→ **EXERCISE REQUIREMENTS**: Lines to restate from the data below: from the one containing "[465,209,539,223] bodysinon ->" to the one containing "[464,270,564,283] comme void", both included. Give them again exactly, and only them.

→ **PROVIDED RECORDS**:
------------
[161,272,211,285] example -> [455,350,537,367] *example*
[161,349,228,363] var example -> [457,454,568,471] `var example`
------------
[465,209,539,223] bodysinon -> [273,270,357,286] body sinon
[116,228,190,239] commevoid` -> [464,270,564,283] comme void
------------
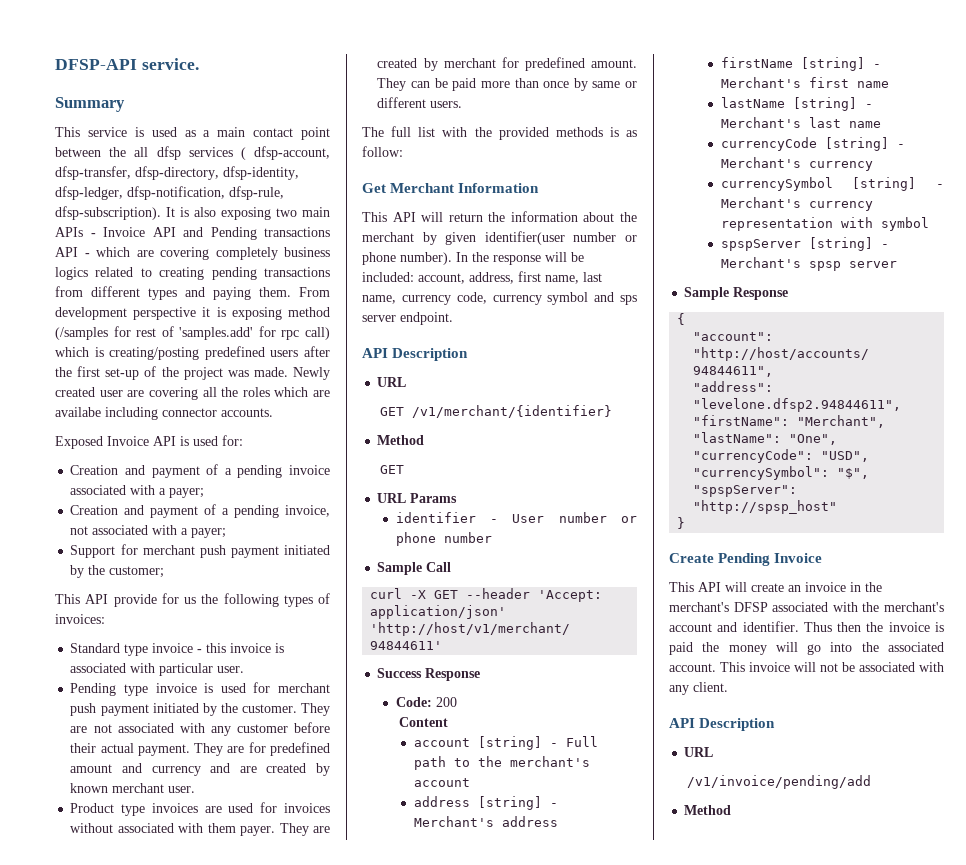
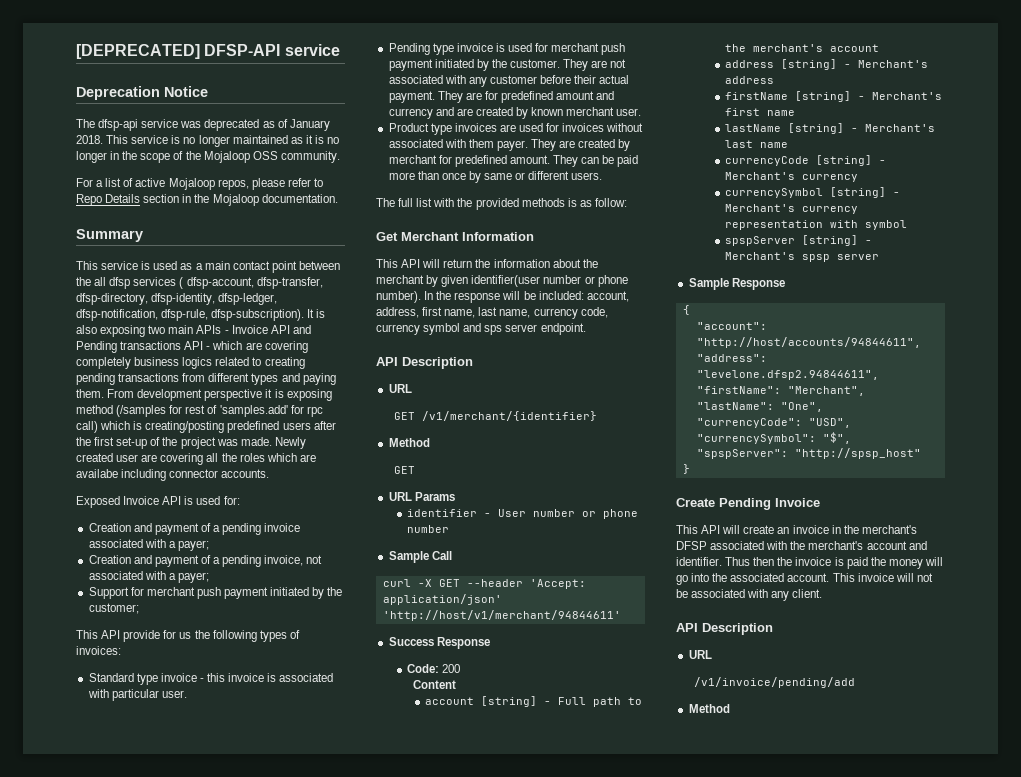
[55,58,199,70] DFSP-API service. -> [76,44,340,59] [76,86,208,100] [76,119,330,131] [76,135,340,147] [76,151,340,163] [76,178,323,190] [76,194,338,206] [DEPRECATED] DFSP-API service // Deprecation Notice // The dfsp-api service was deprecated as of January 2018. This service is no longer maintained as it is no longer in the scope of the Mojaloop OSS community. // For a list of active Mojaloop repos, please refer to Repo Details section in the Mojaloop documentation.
------------
→ **ANSWER TO THE EXERCISE**:
[465,209,539,223] bodysinon -> [273,270,357,286] body sinon
[116,228,190,239] commevoid` -> [464,270,564,283] comme void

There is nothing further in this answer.